_Entries shown_.

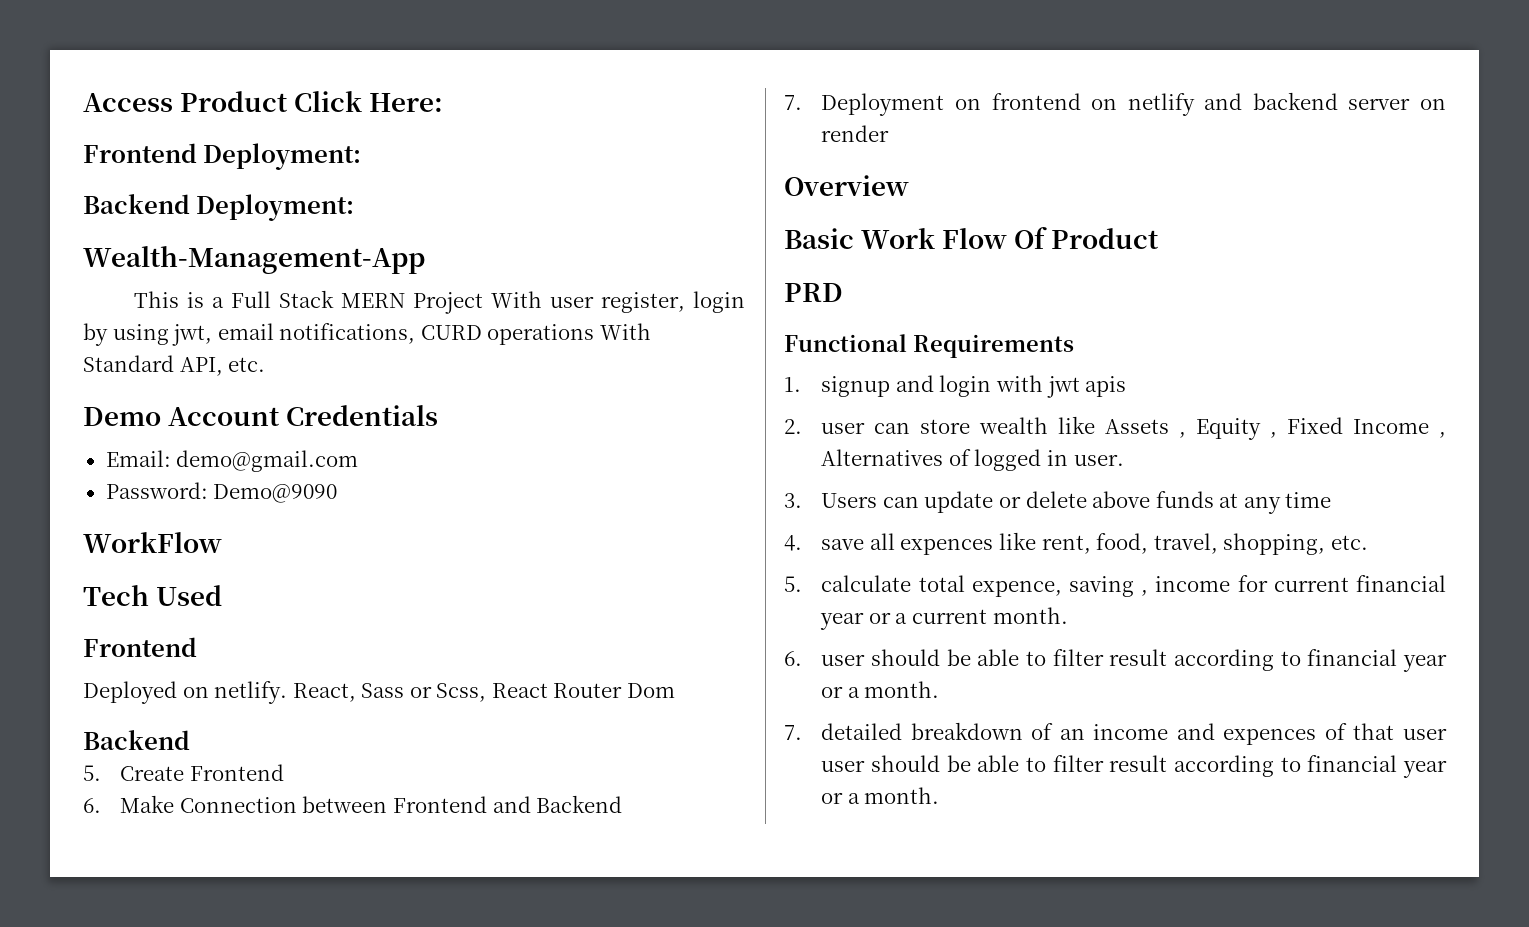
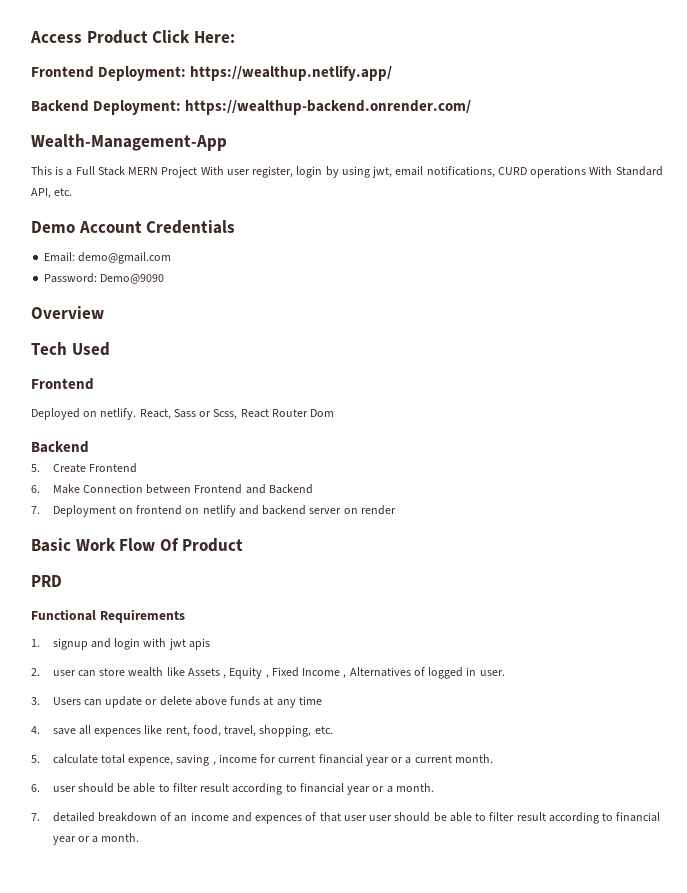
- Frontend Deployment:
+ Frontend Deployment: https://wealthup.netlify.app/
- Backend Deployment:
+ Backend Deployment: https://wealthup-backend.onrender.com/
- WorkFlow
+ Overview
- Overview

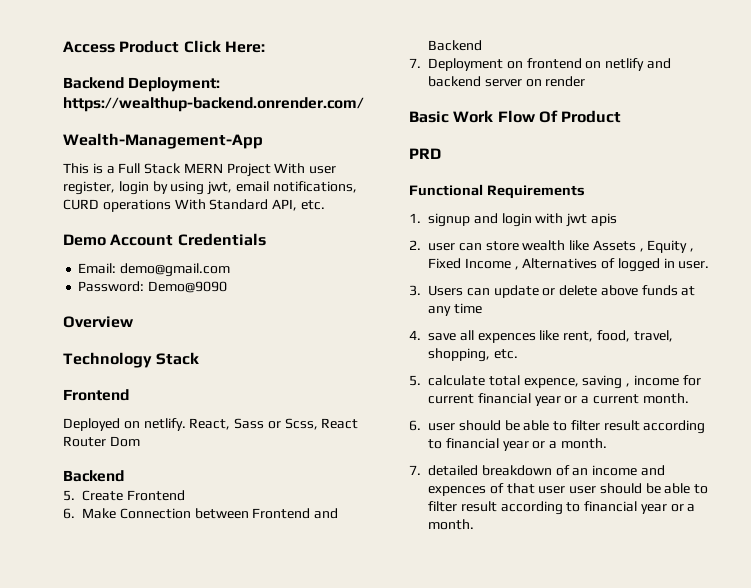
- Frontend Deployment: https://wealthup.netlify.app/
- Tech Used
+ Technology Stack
==
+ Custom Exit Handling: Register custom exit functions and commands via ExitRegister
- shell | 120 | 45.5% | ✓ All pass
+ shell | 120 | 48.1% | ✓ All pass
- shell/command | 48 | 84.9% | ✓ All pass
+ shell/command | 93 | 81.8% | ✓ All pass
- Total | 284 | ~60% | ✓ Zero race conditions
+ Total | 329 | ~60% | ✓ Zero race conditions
---
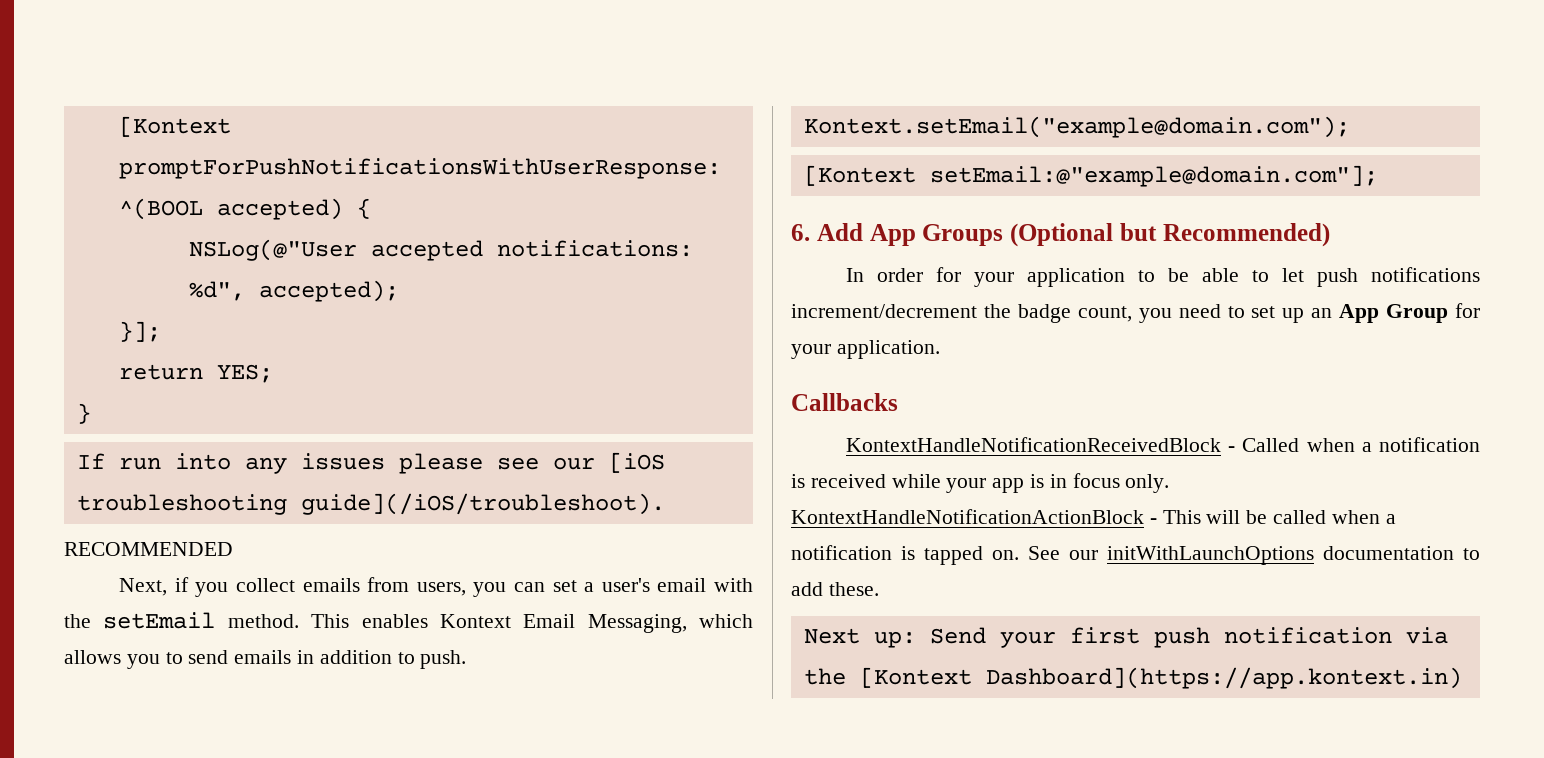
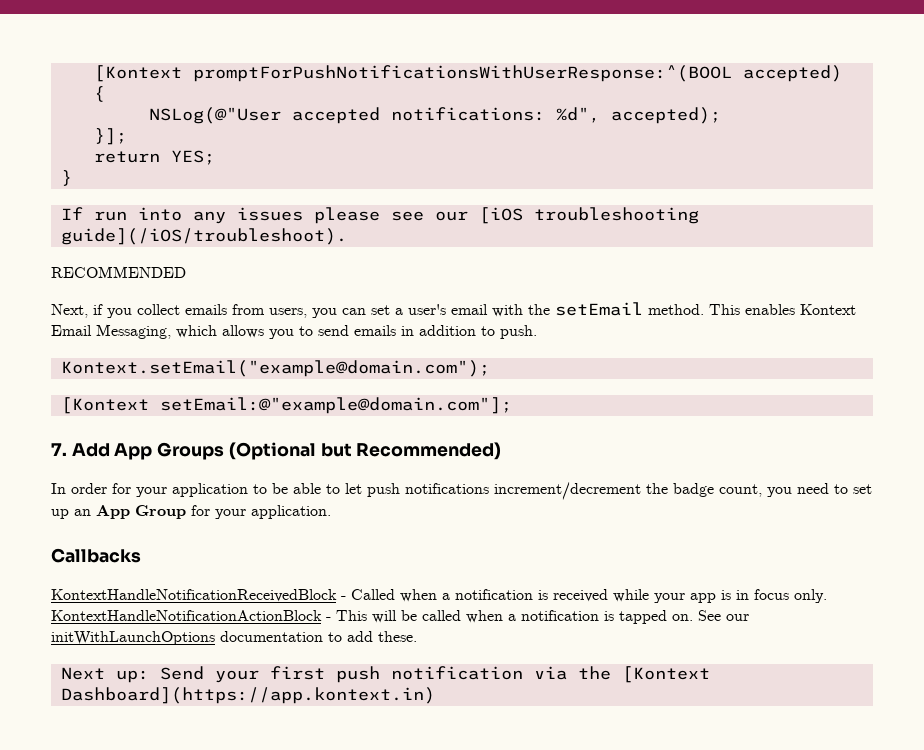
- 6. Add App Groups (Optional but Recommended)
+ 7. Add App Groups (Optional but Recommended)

_Task prompt_.
Here the job is to set down exactly the lines of the material above that fall between the one with "- Total | 284 | ~60% | ✓ Zero race conditions" and the one with "329 | ~60% | ✓ Zero race conditions", inclusive, and nothing beyond them.

_Solved exercise_.
- Total | 284 | ~60% | ✓ Zero race conditions
+ Total | 329 | ~60% | ✓ Zero race conditions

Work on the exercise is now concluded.